DEMOCRACIA PARTICIPATIVA

Por: Héctor Severiano Ocegueda

En el texto de anterior formulé un cuestionamiento. ¿QUÉ DEMOCRACIA? La reflexión alrededor de las EVIDENTES limitaciones de la DEMOCRACIA REPRESENTATIVA impulsa la necesidad de proveer a un Nuevo Sistema Político en México para el siglo XXI de más DEMOCRACIA DIRECTA y PARTICIPATIVA. Sin el complemento PARTICIPATIVO con alta probabilidad estaríamos políticamente navegando en círculo, operando en realidad un RECICLAJE del Viejo Sistema Político, NO para una TRANSFORMACIÓN sino para una REFUNCIONALIZACIÓN del mismo sistema que APLASTÓ a los mexicanos, muchas de cuyas expresiones se encuentran PELIGROSAMENTE insertas en Morena y partidos aliados, como ha sido ampliamente documentado, en la forma de prácticas propias de la cultura PRIISTA que avasalló la vida política de México durante un largo periodo. En la promoción de la DEMOCRACIA PARTICIPATIVA, para efectos discursivos, conceptualmente los mexicanos contamos con el inapreciable apoyo constitucional en el Artículo 39: “La soberanía nacional reside esencial y originariamente en el pueblo. Todo poder público dimana del pueblo y se instituye para beneficio de éste. El pueblo tiene en todo tiempo el inalienable derecho de alterar o modificar la forma de su gobierno.”
La DEMOCRACIA PARTICIPATIVA será el componente que dotará de CONTENIDO POPULAR al Nuevo Sistema Político. En las circunstancias de los DESAFÍOS que enfrentará el gobierno que presidirá Claudia SHEINBAUM. El pueblo de México debe disponerse a transitar desde un sistema político que le permite VOTAR cada cierto periodo para elegir REPRESENTANTES que deciden en su nombre, a un sistema que en el cual se ha ganado el DERECHO de TOMAR DECISIONES directamente. A través de las figuras de REVOCACIÓN de MANDATO, CONSULTA POPULAR, PLEBISCITO, REFERÉNDUM y otras, el pueblo MOVILIZADO y en ALERTA permanente debe asumir DECISIONES en asuntos fundamentales de la AGENDA pública. La práctica de DESMOVILIZARSE luego de procesos electorales y dejar en manos de “REPRESENTANTES” su destino, no aporta a la DESTRUCCIÓN del Viejo Sistema Político ni a la CONSTRUCCIÓN de uno cualitativamente NUEVO.

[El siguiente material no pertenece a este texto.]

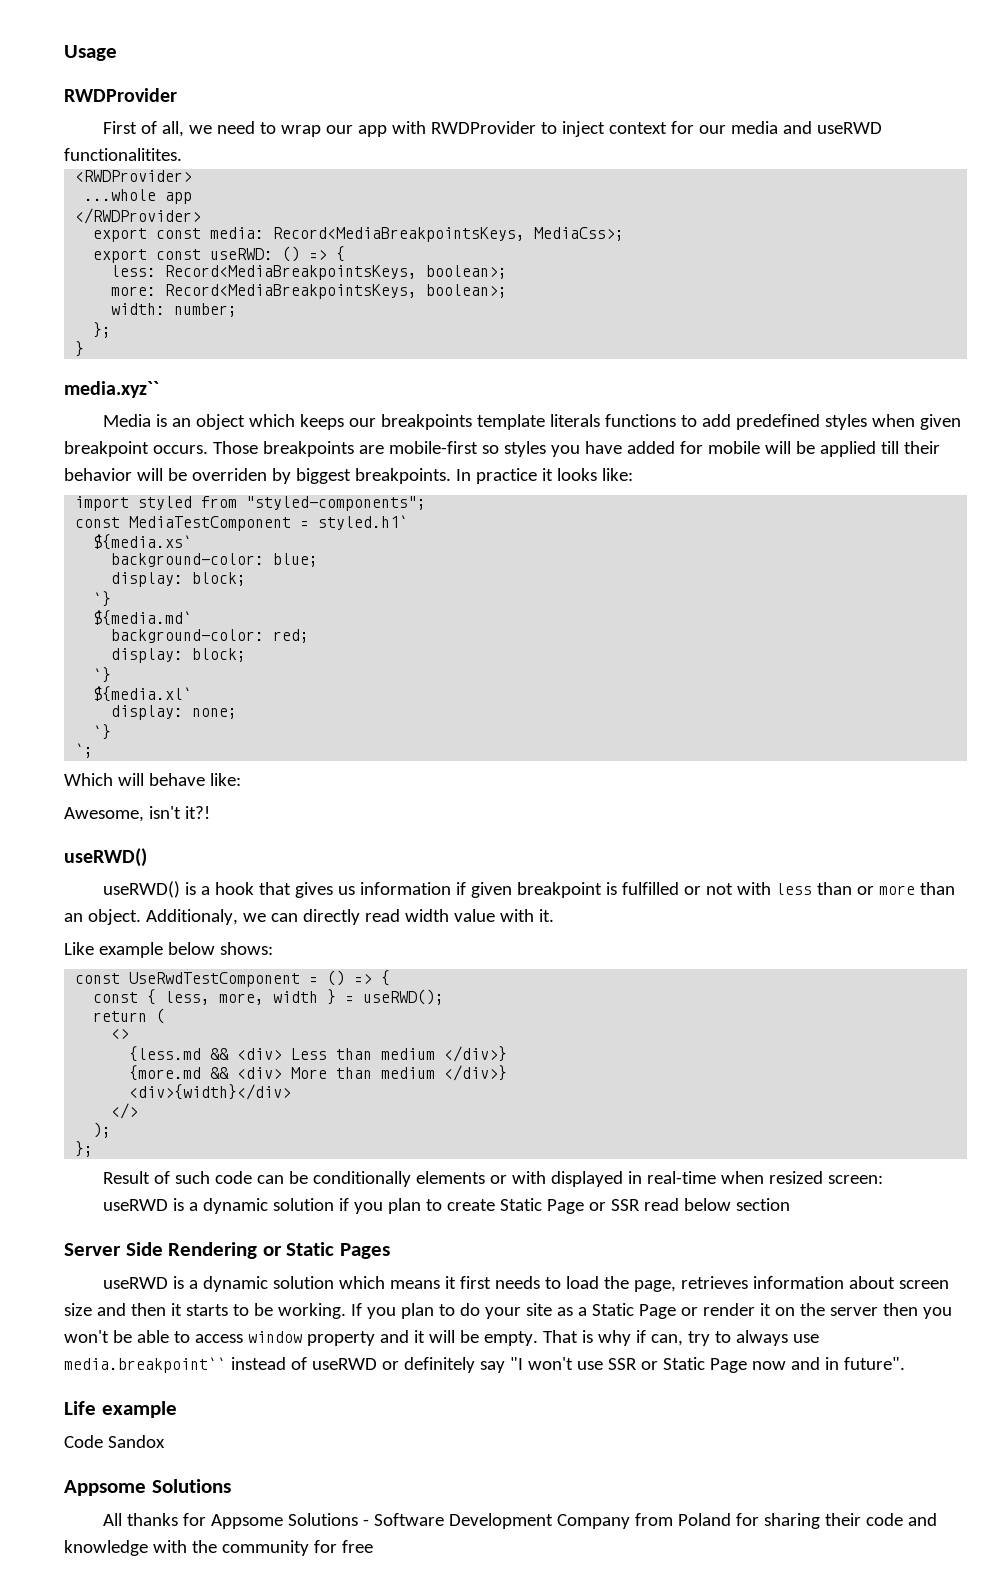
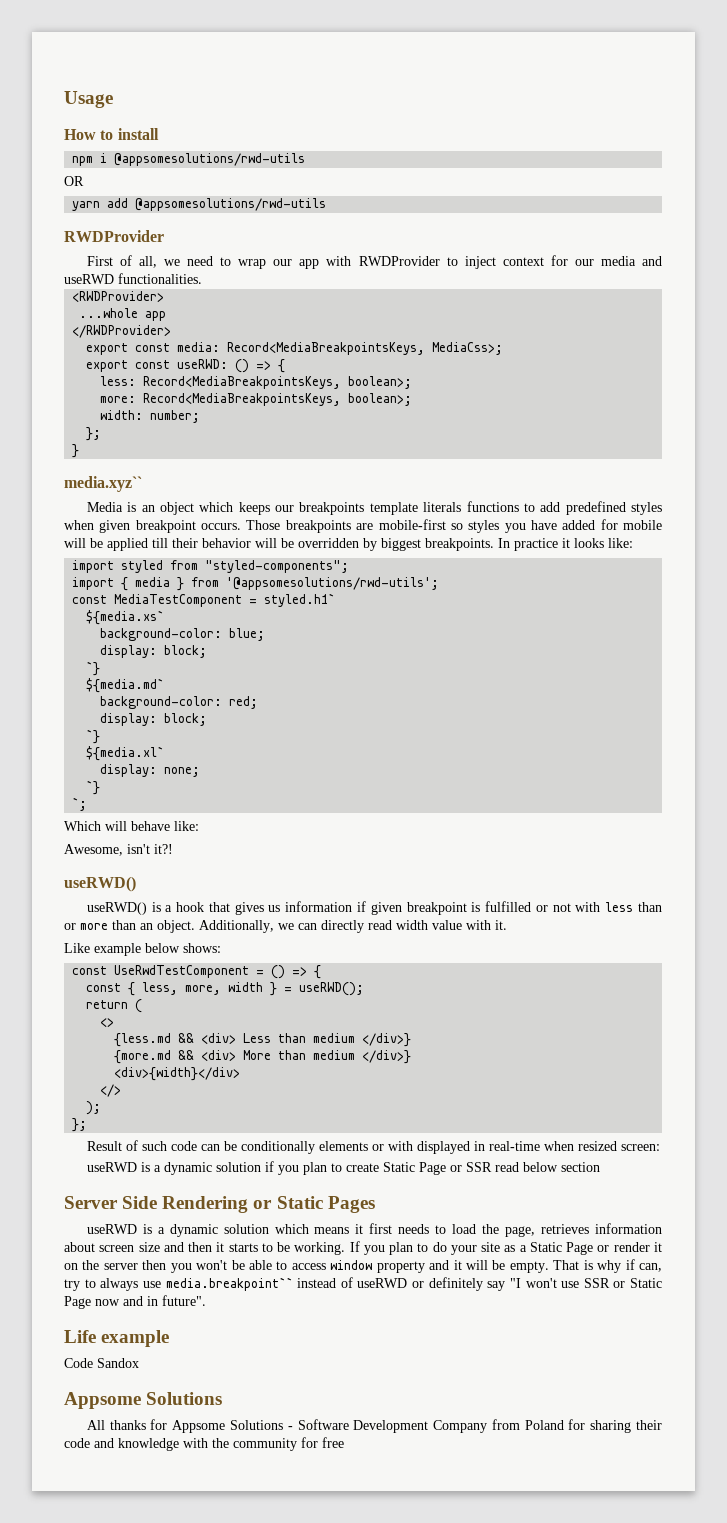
+ How to install
+ npm i @appsomesolutions/rwd-utils
+ OR
+ yarn add @appsomesolutions/rwd-utils
- First of all, we need to wrap our app with RWDProvider to inject context for our media and useRWD functionalitites.
+ First of all, we need to wrap our app with RWDProvider to inject context for our media and useRWD functionalities.
- Those breakpoints are mobile-first so styles you have added for mobile will be applied till their behavior will be overriden by biggest breakpoints.
+ Those breakpoints are mobile-first so styles you have added for mobile will be applied till their behavior will be overridden by biggest breakpoints.
+ import { media } from '@appsomesolutions/rwd-utils';
- Additionaly, we can directly read width value with it.
+ Additionally, we can directly read width value with it.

La lucha es de DOBLE PROPÓSITO, uno destructivo y otro constructivo. El primero avanza con la VICTORIA electoral, el segundo, con la conformación de una nueva HEGEMONÍA, una nueva INSTITUCIONALIDAD y la ORGANIZACIÓN popular que garantice el avance a una sociedad JUSTA, lo que necesariamente tocará los intereses del GRAN CAPITAL, en particular cuando la agenda gubernamental asuma dos asuntos de alta sensibilidad: La REFORMA FISCAL y la RENEGOCIACIÓN de la DEUDA EXTERNA. El problema es que con partidos políticos convertidos en FEUDOS PRIVADOS, asaltados por turbas de OPORTUNISTAS, sindicatos CHARROS disfrazados, y un pueblo DESMOVILIZADO ciertamente NO iremos por la vía de esa construcción, que en palabras de la presidenta Claudia se expresa en el SEGUNDO PISO de la Cuarta Transformación y cuyo más importante esfuerzo debería orientarse a construir las BASES de un Nuevo Sistema Político, una DEMOCRACIA de profundo contenido POPULAR.
Ahora o más tarde deberemos abordar a través de la convocatoria pública la DISCUSIÓN acerca de la naturaleza del Estado y si la transformación será desde ahí, desde el Estado sólo por la voluntad de sus integrantes, o desde la ORGANIZACIÓN de ESTRUCTURAS de PODER POPULAR con relativa AUTONOMÍA, cuya influencia logre MODIFICARLO y ORIENTARLO.